Private Inquiry.

Several weeks passed. Jessie seemed to have received a serious shock from the encounter that had taken place at her father’s house; and for days together she would be depressed, silent, and stand at the window watching, as if in expectation of some one coming. Then an interval of feverish gaiety would set in, during which, with brightened eye, she would chat and play and sing, showing so much excitement that Dick would shake his head to his wife and declare it was a bad sign.

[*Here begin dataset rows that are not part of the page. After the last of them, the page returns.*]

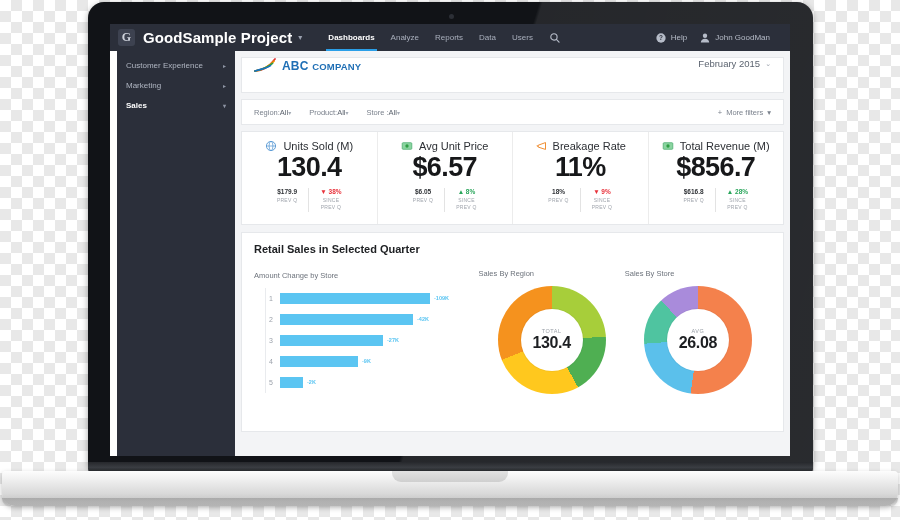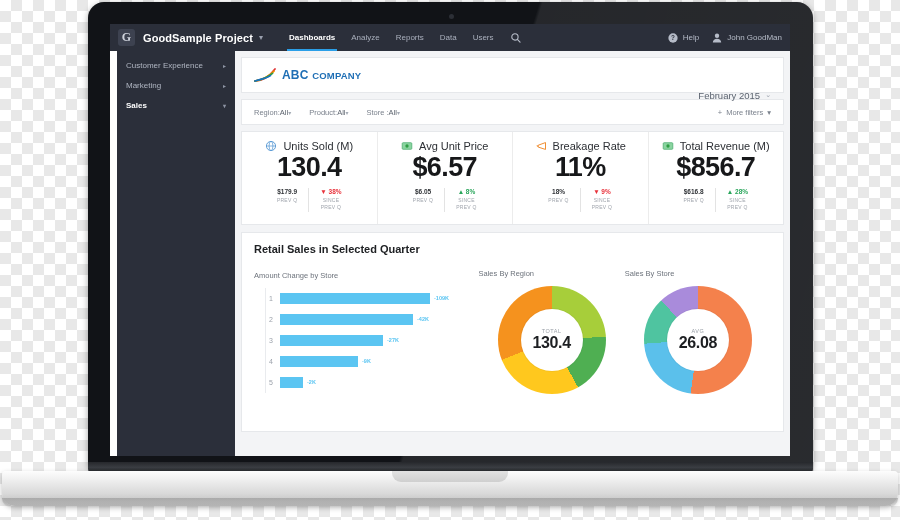--- a/index.html
+++ b/index.html
@@ -87,7 +87,7 @@
     display:flex; align-items:center; justify-content:center; margin-right:8px;
     color:#cfd3dc; font-size:12px; font-weight:bold; font-family:"Liberation Serif", serif;
   }
-  .proj-name { color:#ffffff; font-size:11px; font-weight:bold; letter-spacing:.1px;}
+  .proj-name { color:#ffffff; font-size:15px; font-weight:bold; letter-spacing:.1px;}
   .caret { color:#9aa0ae; font-size:8px; margin-left:6px; }
   .navitems { display:flex; align-items:center; margin-left:18px; height:27px; }
   .navitem {

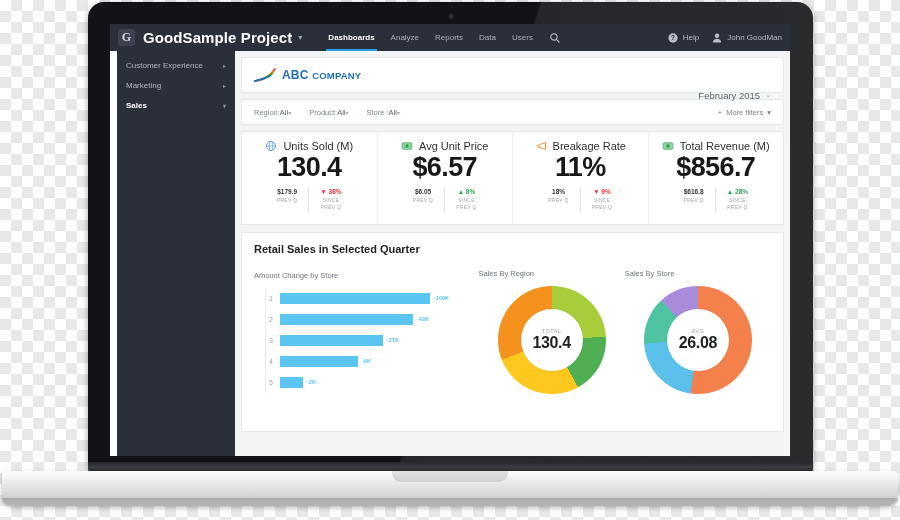--- a/index.html
+++ b/index.html
@@ -98,7 +98,7 @@
   .navitem.active::after {
     content:""; position:absolute; left:6px; right:6px; bottom:0; height:2px; background:#2b9fe8;
   }
-  .navright { position:absolute; right:8px; display:flex; align-items:center; gap:12px; }
+  .navright { position:absolute; right:20px; display:flex; align-items:center; gap:12px; }
   .navright .ni { color:#b6bcc8; font-size:8px; display:flex; align-items:center; gap:4px; }
 
   

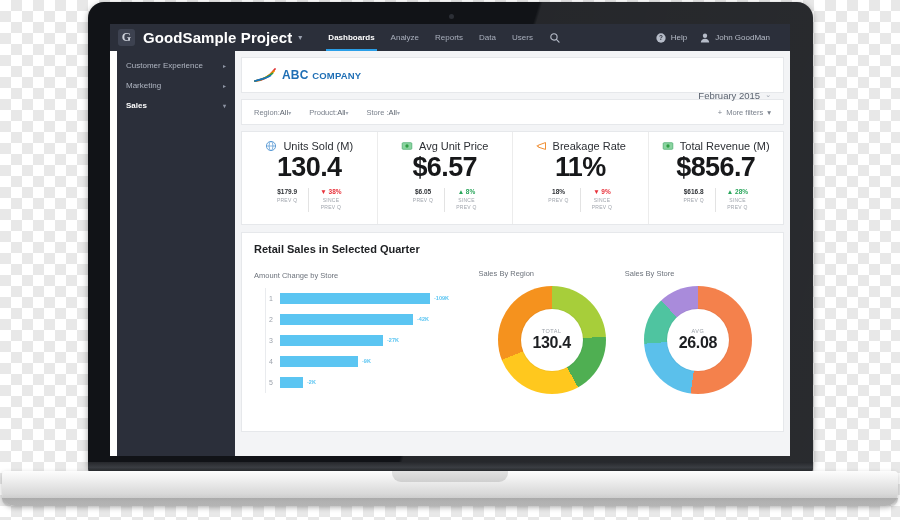--- a/index.html
+++ b/index.html
@@ -123,7 +123,7 @@
 
   .wcard { background:#ffffff; margin: 6px 6px 0 6px; border:1px solid #e6e8eb; }
 
-  .logobar { height: 34px; display:flex; align-items:center; padding: 0 12px; justify-content:space-between;}
+  .logobar { height: 34px; display:flex; align-items:flex-start; padding: 0 12px; justify-content:space-between;}
   .logo-wrap { display:flex; align-items:center; gap:6px; }
   .logo-txt { color:#1f6fb5; font-size:12px; font-weight:bold; letter-spacing:.2px; }
   .logo-txt .sm { font-size:9.5px; }

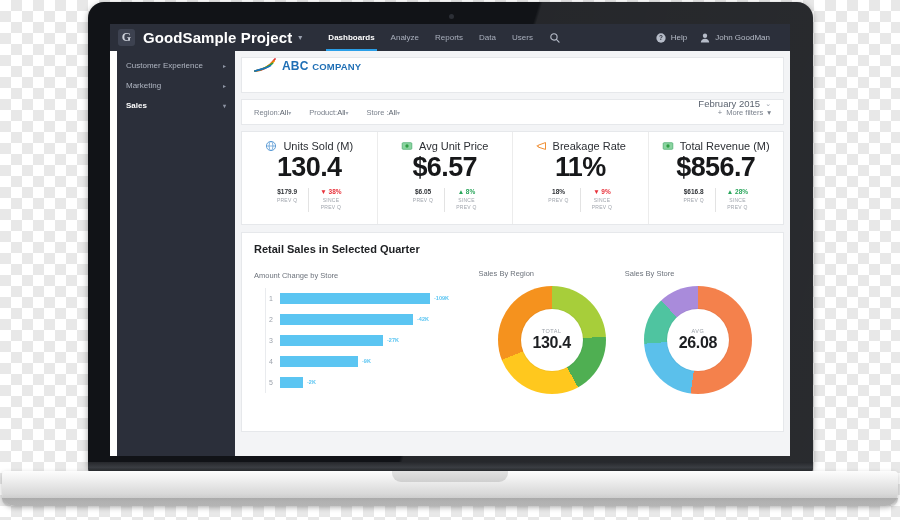--- a/index.html
+++ b/index.html
@@ -127,7 +127,7 @@
   .logo-wrap { display:flex; align-items:center; gap:6px; }
   .logo-txt { color:#1f6fb5; font-size:12px; font-weight:bold; letter-spacing:.2px; }
   .logo-txt .sm { font-size:9.5px; }
-  .datepick { color:#5c6470; font-size:9.5px; display:flex; align-items:center; gap:5px;margin-top:40px; }
+  .datepick { color:#5c6470; font-size:9.5px; display:flex; align-items:center; gap:5px; }
   .datepick .caret2 { font-size:7px; color:#9aa1ab; }
 
   .filterbar { height: 24px; display:flex; align-items:center; padding: 0 12px; gap: 18px; }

“It’s all fretting, mother,” he would say. “She’s thinking of that scamp Fred.”

Whereupon Mrs Shingle would shake her head in turn, and declare tartly that he knew nothing at all about it, for she was sure it was Tom.

“You are very clever, no doubt, Dick, at keeping secrets and hiding things away from your wife—”

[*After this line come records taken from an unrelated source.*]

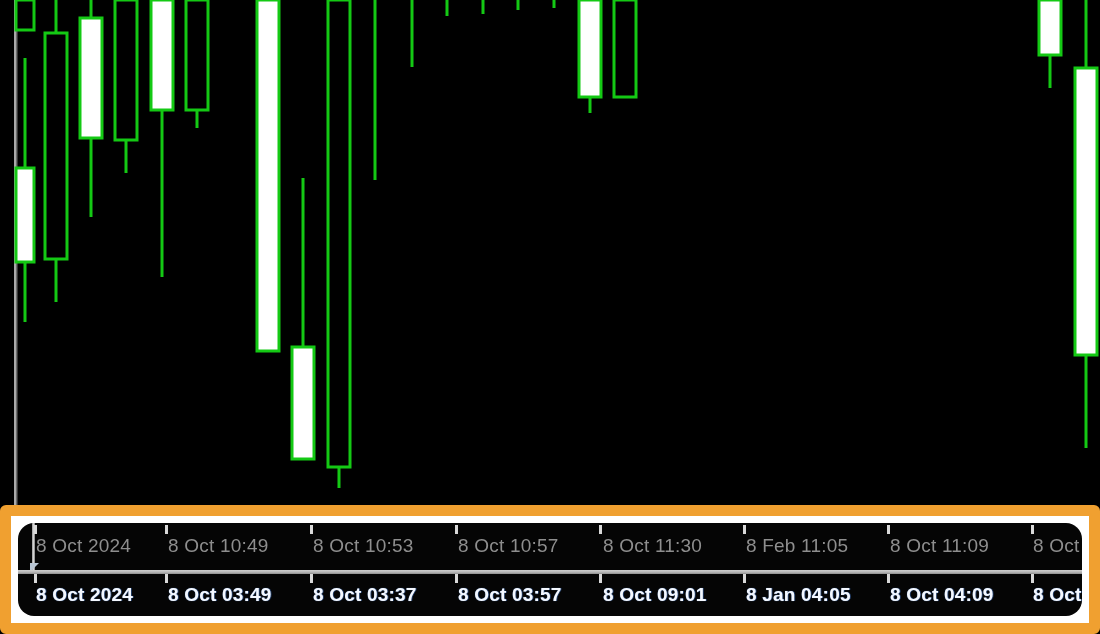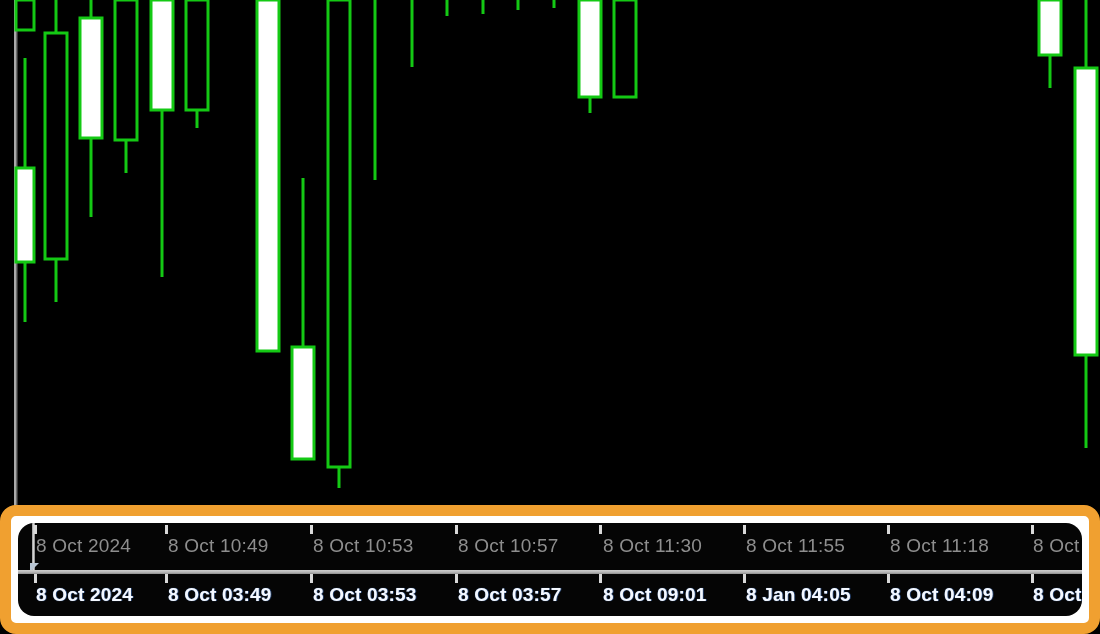--- a/index.html
+++ b/index.html
@@ -39,7 +39,7 @@
     width: 1100px;
     height: 129px;
     border: 11px solid var(--accent, #F0A030);
-    border-radius: 16px;
+    border-radius: 6px;
     padding: 7px;
     background: #ffffff;
     overflow: hidden;

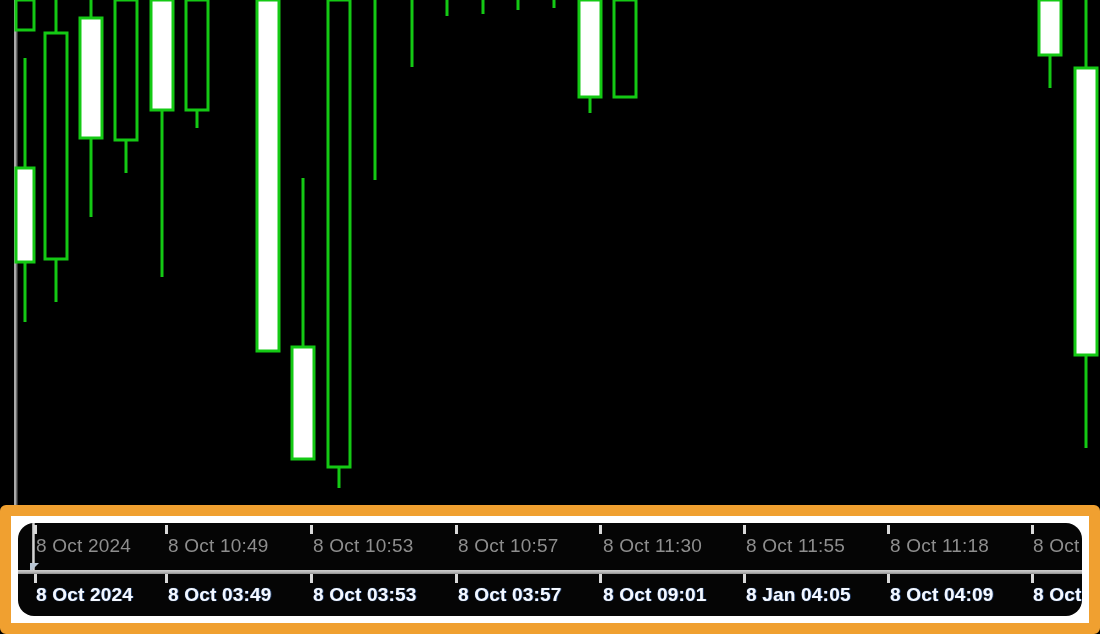--- a/index.html
+++ b/index.html
@@ -248,7 +248,7 @@
           </div>
           <div class="tick-group" style="left: 728px;">
             <div class="tick-mark" style="left: -3px;"></div>
-            <div class="tick-label">8 Oct 11:55</div>
+            <div class="tick-label">8 Feb 11:05</div>
           </div>
           <div class="tick-group" style="left: 872px;">
             <div class="tick-mark" style="left: -3px;"></div>

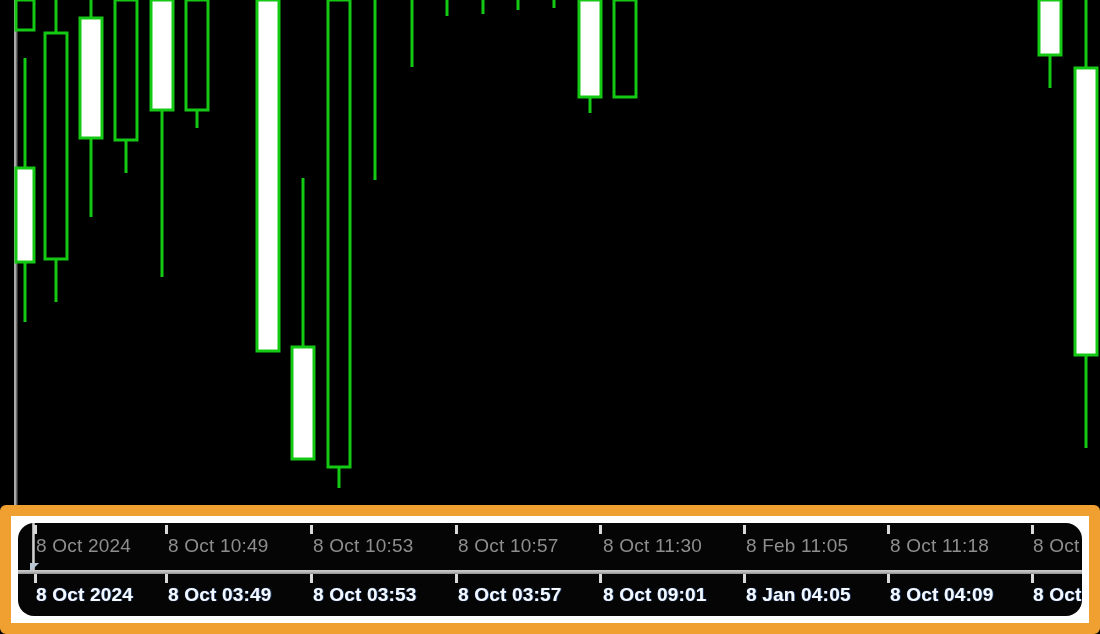--- a/index.html
+++ b/index.html
@@ -252,7 +252,7 @@
           </div>
           <div class="tick-group" style="left: 872px;">
             <div class="tick-mark" style="left: -3px;"></div>
-            <div class="tick-label">8 Oct 11:18</div>
+            <div class="tick-label">8 Oct 11:09</div>
           </div>
           <div class="tick-group" style="left: 1015px;">
             <div class="tick-mark" style="left: -2px;"></div>

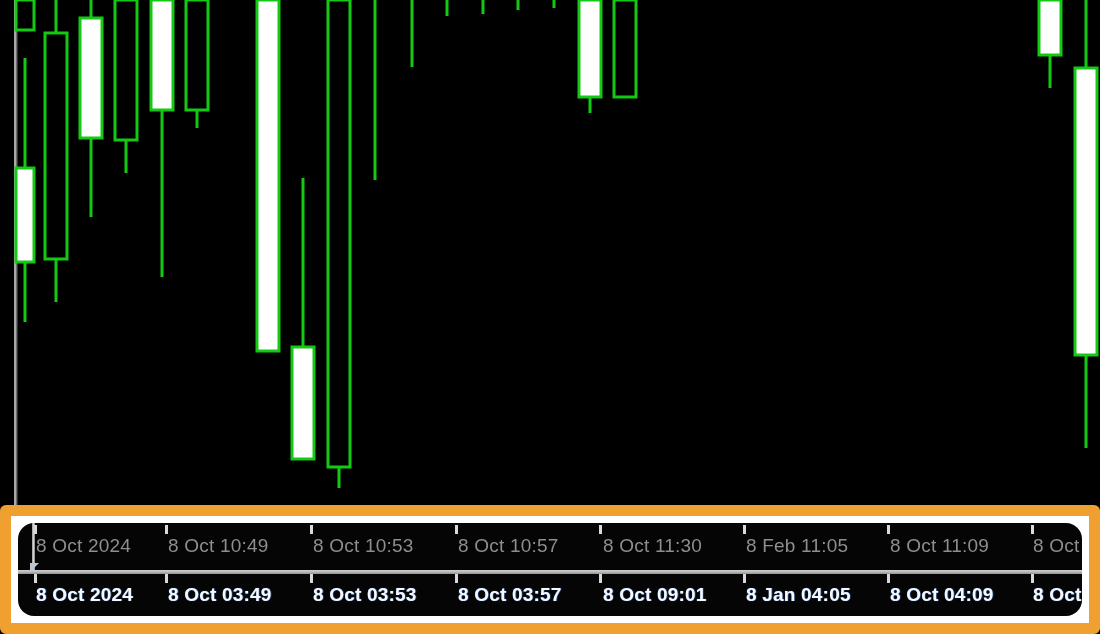--- a/index.html
+++ b/index.html
@@ -273,7 +273,7 @@
           </div>
           <div class="tick-group" style="left: 295px;">
             <div class="tick-mark" style="left: -3px;"></div>
-            <div class="tick-label">8 Oct 03:53</div>
+            <div class="tick-label">8 Oct 03:37</div>
           </div>
           <div class="tick-group" style="left: 440px;">
             <div class="tick-mark" style="left: -3px;"></div>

“That’s right,” said Dick. “Go it! I wish I was poor again.”

“But you know no more about that poor girl’s feelings than you do of Chinese.”

“Well, I don’t know much about Chinese, mother, certainly, but I’m sure it ain’t Tom. How can it be?”

“I don’t know how it can be,” said Mrs Shingle tartly, “or how it can’t be; but fretting after Tom Shingle she is, and it’s my belief he’s very fond of her.”

“There you go,” said Dick, who was warming himself, with his back to the fire, waiting for the object of their solicitude to come down to dinner—for she had been lying down the greater part of the day—“there you go, mother, a-showing yourself up and contradicting common-sense. I say it’s after Fred she’s fretting.”